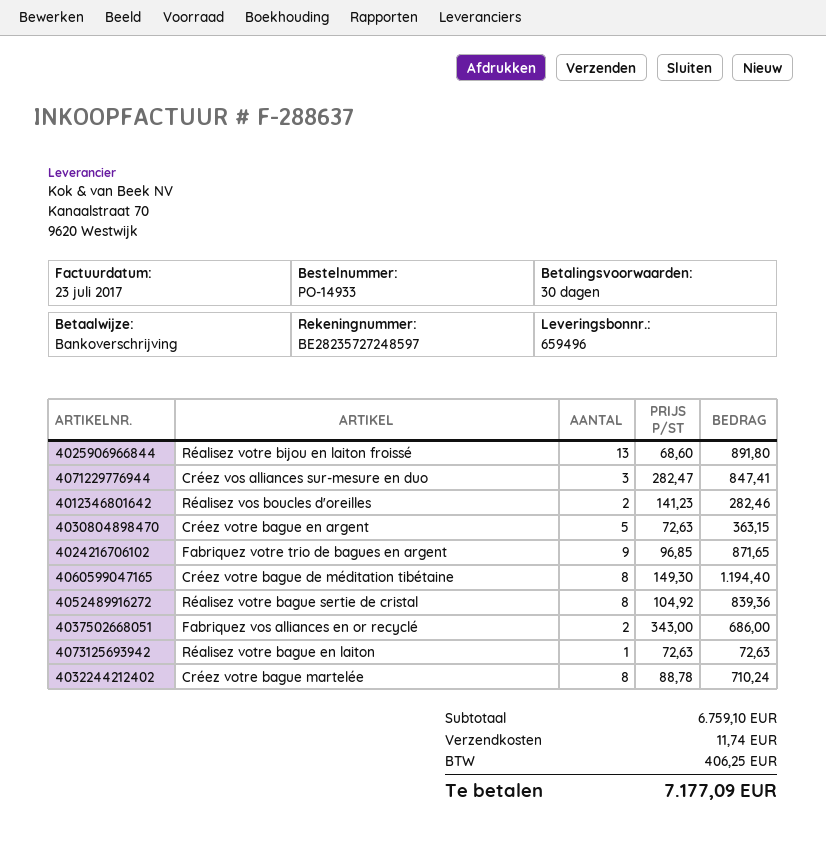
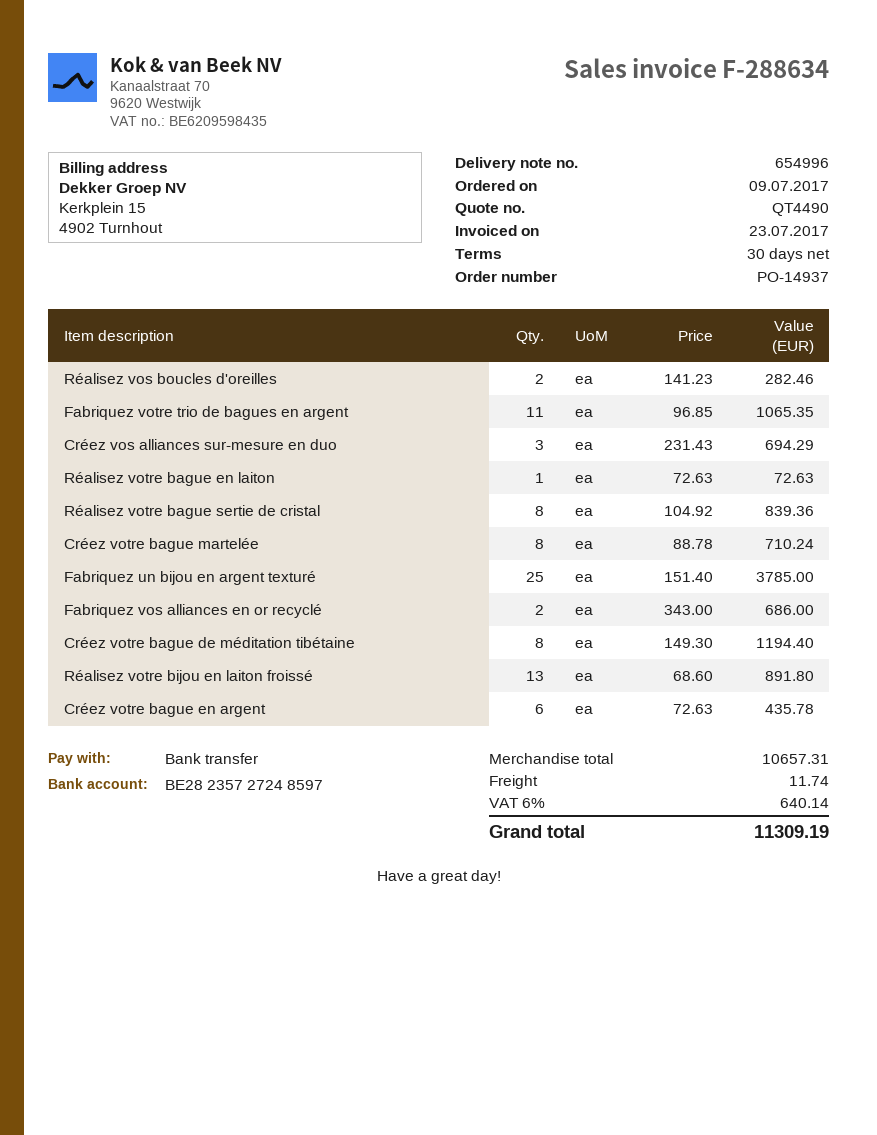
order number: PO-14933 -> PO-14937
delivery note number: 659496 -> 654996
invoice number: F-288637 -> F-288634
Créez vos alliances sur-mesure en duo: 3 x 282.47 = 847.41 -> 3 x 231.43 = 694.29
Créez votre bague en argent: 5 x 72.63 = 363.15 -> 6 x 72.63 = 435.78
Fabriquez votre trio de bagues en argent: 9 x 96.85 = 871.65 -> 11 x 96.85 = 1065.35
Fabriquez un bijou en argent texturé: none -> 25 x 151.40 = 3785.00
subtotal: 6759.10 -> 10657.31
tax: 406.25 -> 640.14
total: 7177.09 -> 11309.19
* * *
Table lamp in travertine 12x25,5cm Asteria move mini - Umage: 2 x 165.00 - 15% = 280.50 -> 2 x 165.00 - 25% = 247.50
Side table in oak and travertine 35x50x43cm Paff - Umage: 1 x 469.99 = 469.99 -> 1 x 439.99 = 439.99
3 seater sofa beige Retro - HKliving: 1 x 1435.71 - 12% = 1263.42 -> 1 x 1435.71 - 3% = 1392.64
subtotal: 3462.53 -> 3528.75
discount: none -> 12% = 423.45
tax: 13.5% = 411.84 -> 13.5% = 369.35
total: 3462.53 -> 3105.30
* * *
• [WHAT YOU WILL DO] From the listing above, copy out each line where the word "Créez" appears.

• [EXERCISE RESULT]
Créez vos alliances sur-mesure en duo: 3 x 282.47 = 847.41 -> 3 x 231.43 = 694.29
Créez votre bague en argent: 5 x 72.63 = 363.15 -> 6 x 72.63 = 435.78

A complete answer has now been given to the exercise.